04 July 2008

In Russia, Student Teach You!

When I posted my last blog entry, describing my use of She Who Can Turn the World on with Her Smile in the classroom, I wrote too soon, for I had an opportunity to use Mary Richards' interview with Mr. Grant again the very next day. The student with whom I used it was a businessman, at the same level as the class I had shown it to previously, who sees me on a one-on-one basis. I used the episode to talk about first impressions and introductions, the topic in the first lesson of our general English textbook.

My student responded to the task well. Like the class to whom I had shown Mary Tyler Moore the day before, he was able to find the humor in the scene even if he struggles a bit to make out all of the actual words. And he had quite a bit to say about how such a scene might play out in Russia.

For starters, he said, job interviews on this side of the Baltic are much more formal and structured. I made clear to him that Mary's interview with Mr. Grant was far from typical of American job interviews (it is a situation comedy, after all). I also learned that the general system of hiring in Russia is a first interview to determine a candidate's likability and overall suitability, followed by a skills test of candidates deemed suitable.

This was not the first instance in which my students have taught me important things about life in Russia. While substituting for a British teacher who was stuck back home due to visa troubles, I found out from one class of students why laundromats are impossible to find in Moscow. The reason has nothing to do with money or communism; rather, it has to do with Russian manners. In Russia, it is not considered proper to take dirty clothes outside the home for cleaning (an exception is made for suits and other items that require dry cleaning). For this reason, families that manage to rise into the middle class generally make a washing machine one of the first things they purchase (only a refrigerator seems to be more important).

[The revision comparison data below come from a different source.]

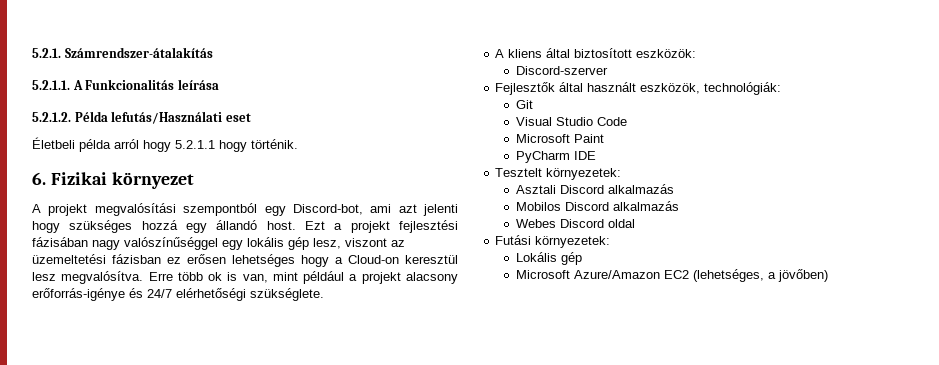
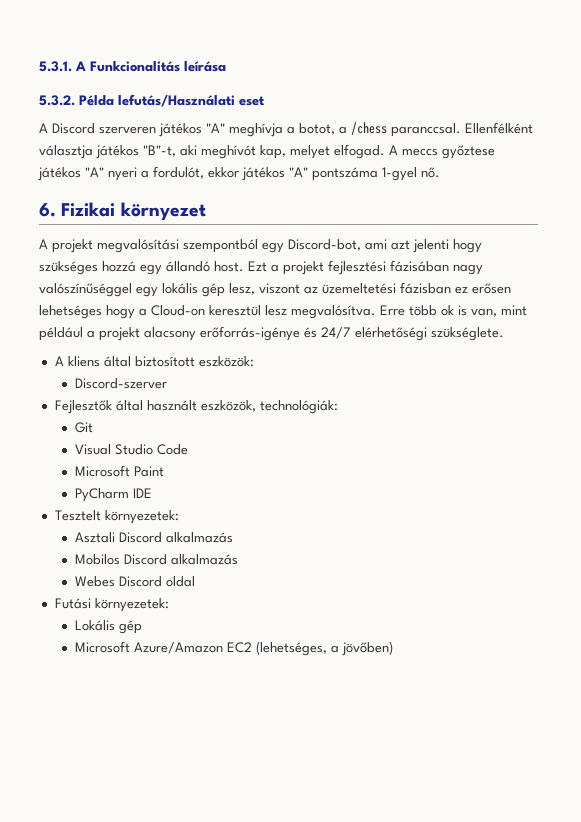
- 5.2.1. Számrendszer-átalakítás
- 5.2.1.1. A Funkcionalitás leírása
+ 5.3.1. A Funkcionalitás leírása
- 5.2.1.2. Példa lefutás/Használati eset
+ 5.3.2. Példa lefutás/Használati eset
- Életbeli példa arról hogy 5.2.1.1 hogy történik.
+ A Discord szerveren játékos "A" meghívja a botot, a /chess paranccsal. Ellenfélként választja játékos "B"-t, aki meghívót kap, melyet elfogad. A meccs győztese játékos "A" nyeri a fordulót, ekkor játékos "A" pontszáma 1-gyel nő.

The same class also gave me the facts on how Russians teach "the facts of life" (pretty much the same as Americans...in school and rather poorly) and some information about the Russian language that will prove valuable when my study of Russian improves. It turns out that Russian, like English, tends to build more and more complicated words with prefixes and suffixes. Antidisestablishmentarianism may be unique to English, but I am willing to hazard a guess that some equally long, opaque, and not horribly useful work exists in Russian.

In fact, asking around of other teachers, I get the impression that, in higher-level classes, the students end up teaching the teacher as much as the teacher teaches the students. Once students get to what we call an "Upper-Intermediate" level of English, they have had most of the grammar of English, and their task becomes one of consolidating vocabulary, building confidence in speaking, and improving their writing skills. Classes become more about talking and less about explicit language teaching. The result is a turnaround of who does the actual teaching.

And as a result, I find myself channeling Yaakov Smirnov. In America, you teach your student; in Russia, student teach you!